Directions
Every line of the material that includes the word "nest" is to be shown.

The records below:

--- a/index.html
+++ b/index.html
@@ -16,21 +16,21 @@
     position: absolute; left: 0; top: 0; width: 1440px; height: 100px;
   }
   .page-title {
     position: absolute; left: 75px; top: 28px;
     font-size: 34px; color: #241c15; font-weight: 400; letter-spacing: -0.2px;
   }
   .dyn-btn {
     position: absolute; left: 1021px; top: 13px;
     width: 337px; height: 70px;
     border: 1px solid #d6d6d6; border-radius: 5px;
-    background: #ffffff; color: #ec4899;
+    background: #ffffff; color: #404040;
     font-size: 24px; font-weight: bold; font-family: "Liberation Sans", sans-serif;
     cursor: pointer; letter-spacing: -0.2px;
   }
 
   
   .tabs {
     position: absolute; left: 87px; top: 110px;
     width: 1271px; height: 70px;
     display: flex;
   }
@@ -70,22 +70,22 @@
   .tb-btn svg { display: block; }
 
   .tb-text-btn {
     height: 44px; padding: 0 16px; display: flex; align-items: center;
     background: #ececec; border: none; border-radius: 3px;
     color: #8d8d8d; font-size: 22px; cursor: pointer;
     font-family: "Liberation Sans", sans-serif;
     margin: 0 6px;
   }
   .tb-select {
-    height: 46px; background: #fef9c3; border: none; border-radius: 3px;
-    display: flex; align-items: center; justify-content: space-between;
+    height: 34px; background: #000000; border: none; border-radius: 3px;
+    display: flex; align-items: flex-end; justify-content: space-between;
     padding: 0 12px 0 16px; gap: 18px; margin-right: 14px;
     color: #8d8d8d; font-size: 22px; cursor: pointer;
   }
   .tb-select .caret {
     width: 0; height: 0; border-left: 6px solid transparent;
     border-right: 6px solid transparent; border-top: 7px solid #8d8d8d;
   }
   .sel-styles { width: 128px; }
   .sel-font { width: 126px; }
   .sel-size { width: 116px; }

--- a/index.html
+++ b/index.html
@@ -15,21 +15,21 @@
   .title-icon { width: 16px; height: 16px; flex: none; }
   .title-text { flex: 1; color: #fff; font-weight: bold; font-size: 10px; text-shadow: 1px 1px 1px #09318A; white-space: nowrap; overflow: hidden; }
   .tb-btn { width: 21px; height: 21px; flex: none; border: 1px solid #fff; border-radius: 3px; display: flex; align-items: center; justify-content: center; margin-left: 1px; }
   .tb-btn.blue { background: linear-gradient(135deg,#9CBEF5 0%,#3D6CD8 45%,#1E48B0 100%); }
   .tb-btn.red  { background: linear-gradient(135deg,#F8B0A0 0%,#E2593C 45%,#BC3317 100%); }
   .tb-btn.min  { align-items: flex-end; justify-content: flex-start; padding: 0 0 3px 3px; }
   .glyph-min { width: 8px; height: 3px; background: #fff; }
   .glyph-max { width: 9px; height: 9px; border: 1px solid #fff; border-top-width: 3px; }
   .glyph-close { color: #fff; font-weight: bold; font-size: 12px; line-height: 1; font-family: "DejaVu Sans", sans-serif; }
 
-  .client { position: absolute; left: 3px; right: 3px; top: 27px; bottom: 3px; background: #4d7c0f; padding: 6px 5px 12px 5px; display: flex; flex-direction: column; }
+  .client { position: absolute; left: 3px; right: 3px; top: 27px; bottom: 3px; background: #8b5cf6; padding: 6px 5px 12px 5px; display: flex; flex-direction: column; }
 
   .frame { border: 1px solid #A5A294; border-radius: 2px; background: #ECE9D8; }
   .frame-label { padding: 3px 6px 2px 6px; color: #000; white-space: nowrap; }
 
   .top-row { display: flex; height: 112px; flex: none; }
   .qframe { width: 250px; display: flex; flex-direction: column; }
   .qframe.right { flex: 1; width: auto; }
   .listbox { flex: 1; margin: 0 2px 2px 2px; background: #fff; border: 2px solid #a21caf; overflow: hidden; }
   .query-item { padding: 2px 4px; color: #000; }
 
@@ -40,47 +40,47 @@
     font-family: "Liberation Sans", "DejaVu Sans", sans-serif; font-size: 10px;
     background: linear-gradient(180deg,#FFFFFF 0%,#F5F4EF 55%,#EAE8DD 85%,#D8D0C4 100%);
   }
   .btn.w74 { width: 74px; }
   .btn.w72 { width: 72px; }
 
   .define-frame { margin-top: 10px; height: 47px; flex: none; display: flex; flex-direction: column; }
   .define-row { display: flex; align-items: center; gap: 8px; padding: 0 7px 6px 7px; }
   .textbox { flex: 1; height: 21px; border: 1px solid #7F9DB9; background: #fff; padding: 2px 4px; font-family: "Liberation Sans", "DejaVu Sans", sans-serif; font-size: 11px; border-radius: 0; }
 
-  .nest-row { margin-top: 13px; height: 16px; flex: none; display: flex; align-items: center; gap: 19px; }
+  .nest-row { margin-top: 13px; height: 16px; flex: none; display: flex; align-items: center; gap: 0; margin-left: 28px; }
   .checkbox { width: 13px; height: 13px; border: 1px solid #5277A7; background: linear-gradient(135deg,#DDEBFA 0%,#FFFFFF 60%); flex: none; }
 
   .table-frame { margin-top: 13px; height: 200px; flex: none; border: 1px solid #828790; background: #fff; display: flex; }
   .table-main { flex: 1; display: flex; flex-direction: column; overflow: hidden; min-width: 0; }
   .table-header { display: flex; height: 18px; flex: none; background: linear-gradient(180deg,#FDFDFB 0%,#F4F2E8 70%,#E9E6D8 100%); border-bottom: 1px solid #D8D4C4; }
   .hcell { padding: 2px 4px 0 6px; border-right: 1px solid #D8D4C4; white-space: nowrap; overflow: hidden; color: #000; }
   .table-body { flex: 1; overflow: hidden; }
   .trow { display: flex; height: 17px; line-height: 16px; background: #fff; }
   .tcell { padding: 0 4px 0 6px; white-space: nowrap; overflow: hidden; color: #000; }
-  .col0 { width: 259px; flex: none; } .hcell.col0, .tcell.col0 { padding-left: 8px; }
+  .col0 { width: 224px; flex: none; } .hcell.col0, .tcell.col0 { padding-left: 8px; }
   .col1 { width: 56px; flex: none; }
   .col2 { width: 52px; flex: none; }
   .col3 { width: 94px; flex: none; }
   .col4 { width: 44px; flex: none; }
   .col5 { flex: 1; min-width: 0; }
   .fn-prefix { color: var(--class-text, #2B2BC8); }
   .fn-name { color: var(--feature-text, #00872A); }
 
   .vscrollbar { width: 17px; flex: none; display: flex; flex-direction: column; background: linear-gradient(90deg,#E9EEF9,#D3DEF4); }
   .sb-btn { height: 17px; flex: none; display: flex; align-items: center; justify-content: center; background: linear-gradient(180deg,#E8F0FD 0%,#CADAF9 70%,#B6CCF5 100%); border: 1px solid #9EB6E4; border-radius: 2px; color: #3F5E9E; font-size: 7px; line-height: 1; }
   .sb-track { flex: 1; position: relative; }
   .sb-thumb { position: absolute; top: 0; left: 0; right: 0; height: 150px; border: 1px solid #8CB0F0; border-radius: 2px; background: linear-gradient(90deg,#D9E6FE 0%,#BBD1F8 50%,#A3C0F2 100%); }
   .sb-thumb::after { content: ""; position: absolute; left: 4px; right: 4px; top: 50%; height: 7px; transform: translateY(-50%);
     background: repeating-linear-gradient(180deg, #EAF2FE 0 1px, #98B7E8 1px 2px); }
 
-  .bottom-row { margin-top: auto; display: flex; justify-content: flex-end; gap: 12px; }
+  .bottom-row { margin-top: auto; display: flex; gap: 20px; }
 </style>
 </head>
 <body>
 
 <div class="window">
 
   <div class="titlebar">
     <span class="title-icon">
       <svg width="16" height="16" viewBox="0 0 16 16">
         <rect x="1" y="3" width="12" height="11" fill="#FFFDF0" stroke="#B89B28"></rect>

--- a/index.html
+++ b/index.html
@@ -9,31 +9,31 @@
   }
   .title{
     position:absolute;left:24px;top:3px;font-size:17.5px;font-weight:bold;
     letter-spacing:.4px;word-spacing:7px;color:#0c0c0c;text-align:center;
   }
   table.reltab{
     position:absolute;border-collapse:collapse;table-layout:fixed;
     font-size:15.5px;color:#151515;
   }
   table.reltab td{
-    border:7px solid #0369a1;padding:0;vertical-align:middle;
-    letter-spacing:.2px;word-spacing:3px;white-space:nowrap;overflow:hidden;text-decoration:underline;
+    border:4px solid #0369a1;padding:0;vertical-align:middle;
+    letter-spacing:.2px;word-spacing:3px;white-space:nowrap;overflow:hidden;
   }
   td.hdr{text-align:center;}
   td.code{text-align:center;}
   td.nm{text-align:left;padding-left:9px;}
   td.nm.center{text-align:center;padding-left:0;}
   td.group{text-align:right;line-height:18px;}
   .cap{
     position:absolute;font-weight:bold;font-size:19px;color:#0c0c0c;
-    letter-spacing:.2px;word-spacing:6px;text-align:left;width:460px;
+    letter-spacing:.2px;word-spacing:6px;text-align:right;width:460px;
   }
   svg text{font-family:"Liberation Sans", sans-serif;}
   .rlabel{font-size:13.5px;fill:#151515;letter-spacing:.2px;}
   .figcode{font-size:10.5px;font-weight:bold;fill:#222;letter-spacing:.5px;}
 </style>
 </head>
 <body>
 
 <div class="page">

End of The records.

Output
-  .nest-row { margin-top: 13px; height: 16px; flex: none; display: flex; align-items: center; gap: 19px; }
+  .nest-row { margin-top: 13px; height: 16px; flex: none; display: flex; align-items: center; gap: 0; margin-left: 28px; }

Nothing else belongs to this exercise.